Como é possível perder peso?
Para emagrecer de forma saudável e sustentável, é essencial adotar uma abordagem integrada que combine alimentação equilibrada, atividade física regular, sono de qualidade e manejo adequado do estresse. Não existe uma “fórmula mágica”: a perda de peso eficaz depende do déficit calórico consistente — ou seja, consumir menos calorias do que o corpo gasta ao longo do tempo —, mas isso deve ser feito sem comprometer a nutrição, o metabolismo ou a saúde mental.
A alimentação deve priorizar alimentos integrais, ricos em fibras, proteínas magras, gorduras saudáveis e baixos em açúcares adicionados e ultraprocessados. Exemplos incluem vegetais coloridos, frutas frescas, leguminosas, grãos integrais, peixes, ovos, oleaginosas e azeite de oliva. É fundamental evitar dietas restritivas extremas, jejuns prolongados ou suplementos não comprovados, pois podem levar à perda de massa muscular, desregulação hormonal (como redução da leptina e aumento da grelina), ciclos de reestruturação ponderal (“efeito sanfona”) e distúrbios alimentares.

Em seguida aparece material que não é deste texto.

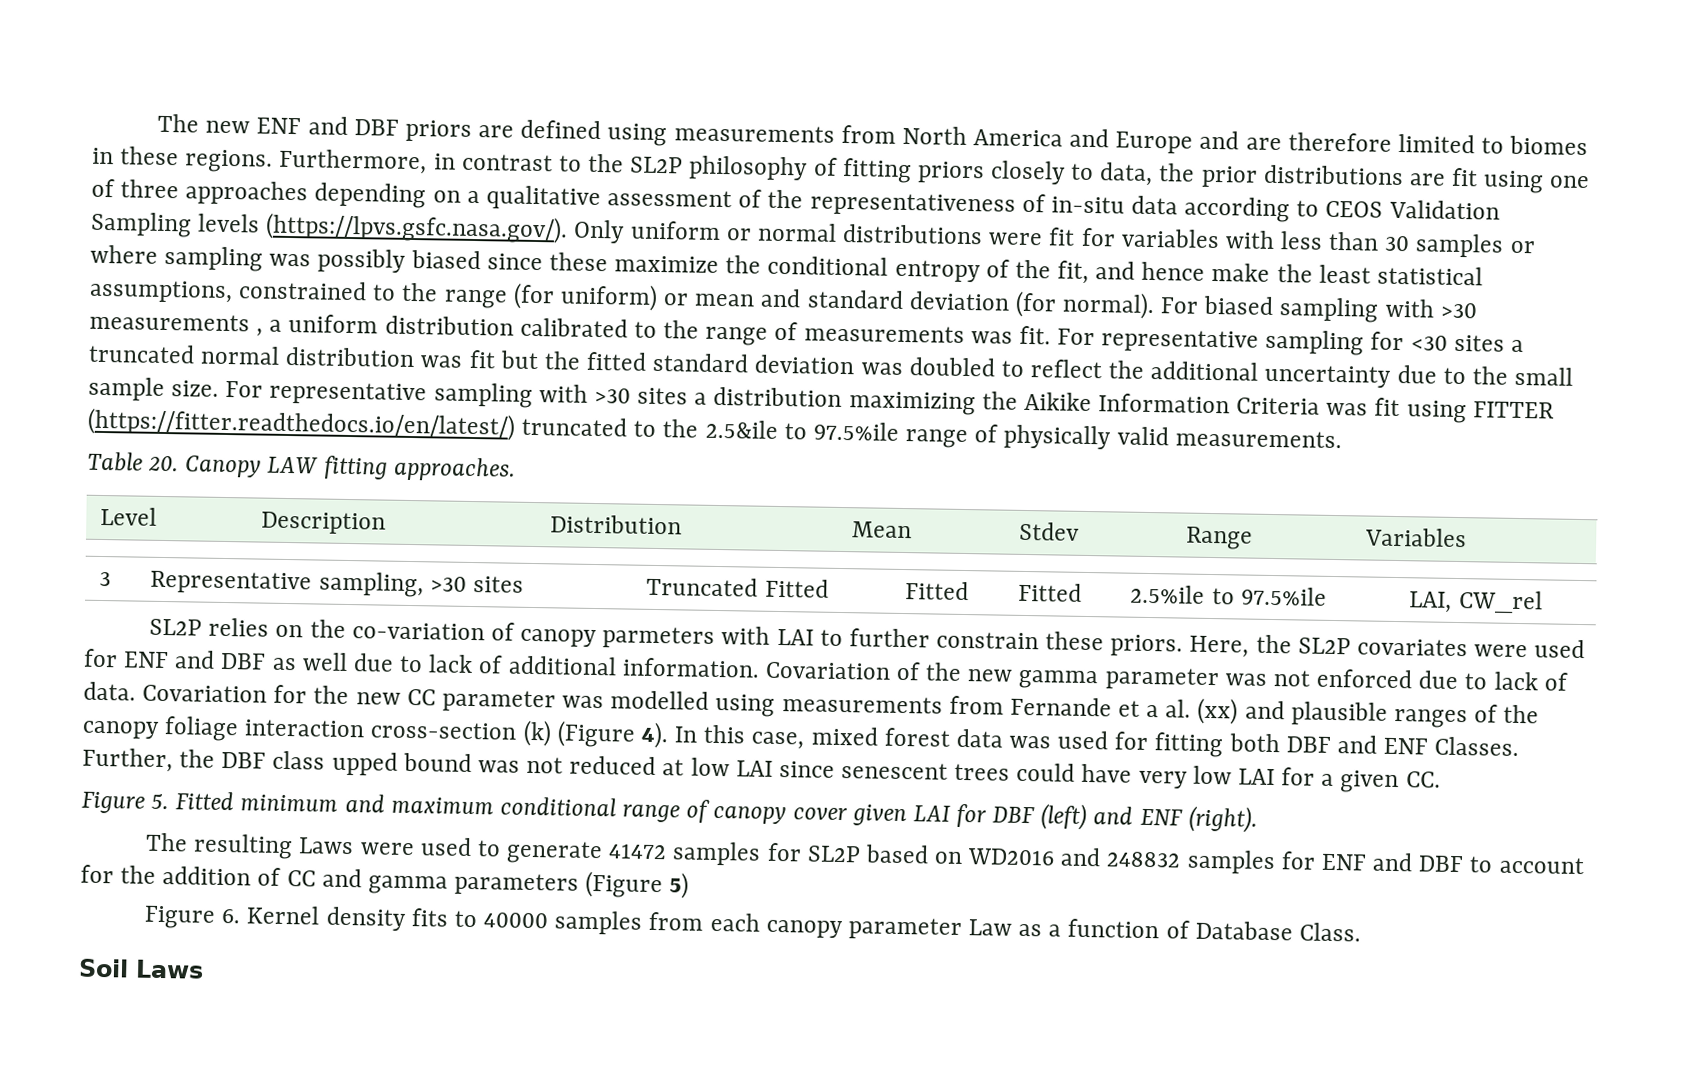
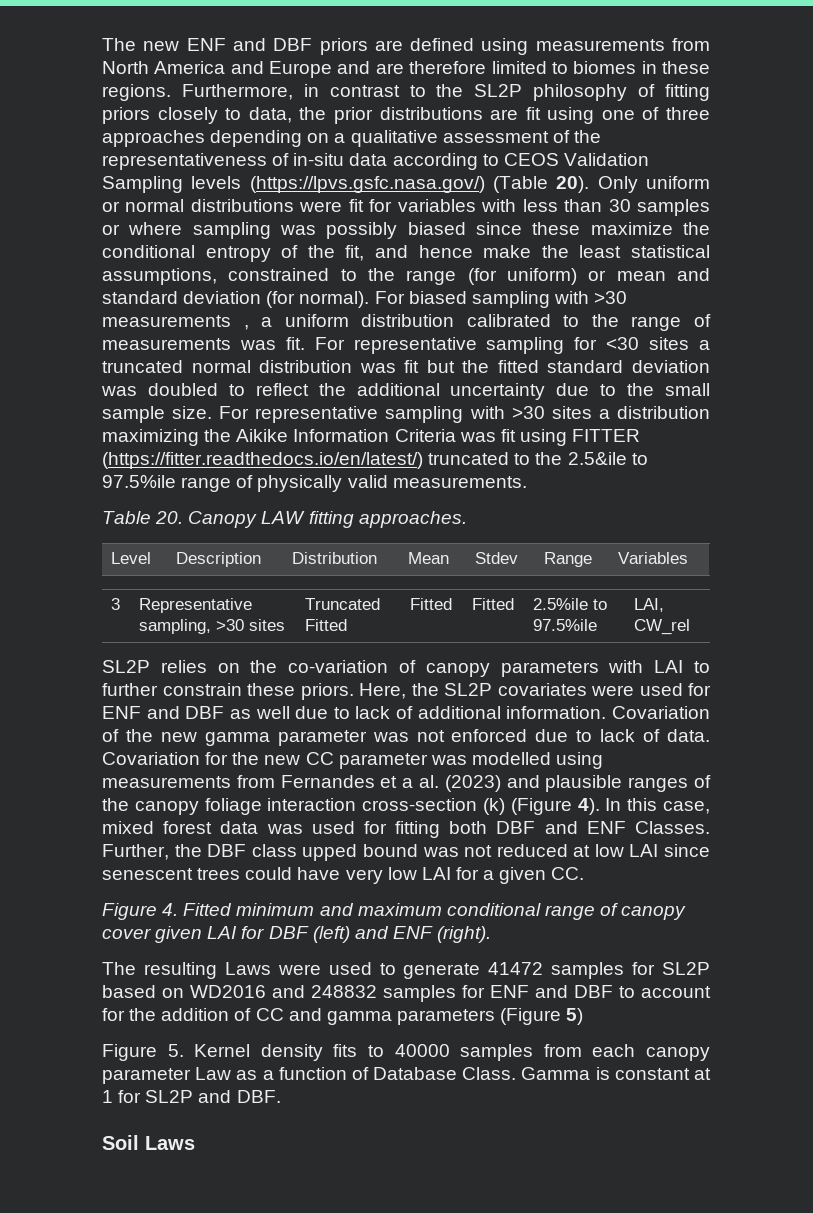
- Furthermore, in contrast to the SL2P philosophy of fitting priors closely to data, the prior distributions are fit using one of three approaches depending on a qualitative assessment of the representativeness of in-situ data according to CEOS Validation Sampling levels (https://lpvs.gsfc.nasa.gov/). Only uniform or normal distributions were fit for variables with less than 30 samples or where sampling was possibly biased since these maximize the conditional entropy of the fit, and hence make the least statistical assumptions, constrained to the range (for uniform) or mean and standard deviation (for normal).
+ Furthermore, in contrast to the SL2P philosophy of fitting priors closely to data, the prior distributions are fit using one of three approaches depending on a qualitative assessment of the representativeness of in-situ data according to CEOS Validation Sampling levels (https://lpvs.gsfc.nasa.gov/) (Table 20). Only uniform or normal distributions were fit for variables with less than 30 samples or where sampling was possibly biased since these maximize the conditional entropy of the fit, and hence make the least statistical assumptions, constrained to the range (for uniform) or mean and standard deviation (for normal).
- SL2P relies on the co-variation of canopy parmeters with LAI to further constrain these priors.
+ SL2P relies on the co-variation of canopy parameters with LAI to further constrain these priors.
- Covariation for the new CC parameter was modelled using measurements from Fernande et a al. (xx) and plausible ranges of the canopy foliage interaction cross-section (k) (Figure 4).
+ Covariation for the new CC parameter was modelled using measurements from Fernandes et a al. (2023) and plausible ranges of the canopy foliage interaction cross-section (k) (Figure 4).
- Figure 5. Fitted minimum and maximum conditional range of canopy cover given LAI for DBF (left) and ENF (right).
+ Figure 4. Fitted minimum and maximum conditional range of canopy cover given LAI for DBF (left) and ENF (right).
- Figure 6. Kernel density fits to 40000 samples from each canopy parameter Law as a function of Database Class.
+ Figure 5. Kernel density fits to 40000 samples from each canopy parameter Law as a function of Database Class. Gamma is constant at 1 for SL2P and DBF.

A atividade física deve incluir, idealmente, pelo menos 150 minutos semanais de exercício aeróbico moderado (como caminhada rápida, ciclismo ou natação) combinados com duas sessões semanais de treinamento de força para preservar a massa magra — um fator-chave na manutenção do gasto energético em repouso. O movimento diário não estruturado (NEAT — *non-exercise activity thermogenesis*), como subir escadas ou caminhar durante o dia, também contribui significativamente para o balanço energético.
Fatores clínicos devem ser avaliados individualmente: condições como hipotireoidismo, síndrome das ovárias policísticas (SOP), resistência à insulina, apneia do sono ou uso de medicamentos (ex.: antidepressivos, corticoides) podem dificultar a perda de peso e exigem diagnóstico e tratamento específicos. Em casos de obesidade grau II ou III (IMC ≥ 35 kg/m²), ou com comorbidades associadas, estratégias complementares — como acompanhamento nutricional especializado, terapia cognitivo-comportamental, farmacoterapia autorizada pela ANVISA ou cirurgia bariátrica — podem ser indicadas após avaliação multidisciplinar.
O objetivo realista é uma perda gradual de 0,5 a 1 kg por semana, com foco no bem-estar global, não apenas no número na balança. A mudança de hábitos duradoura, apoiada por profissionais de saúde qualificados (médico, nutricionista, educador físico e psicólogo, quando necessário), é a base do sucesso a longo prazo.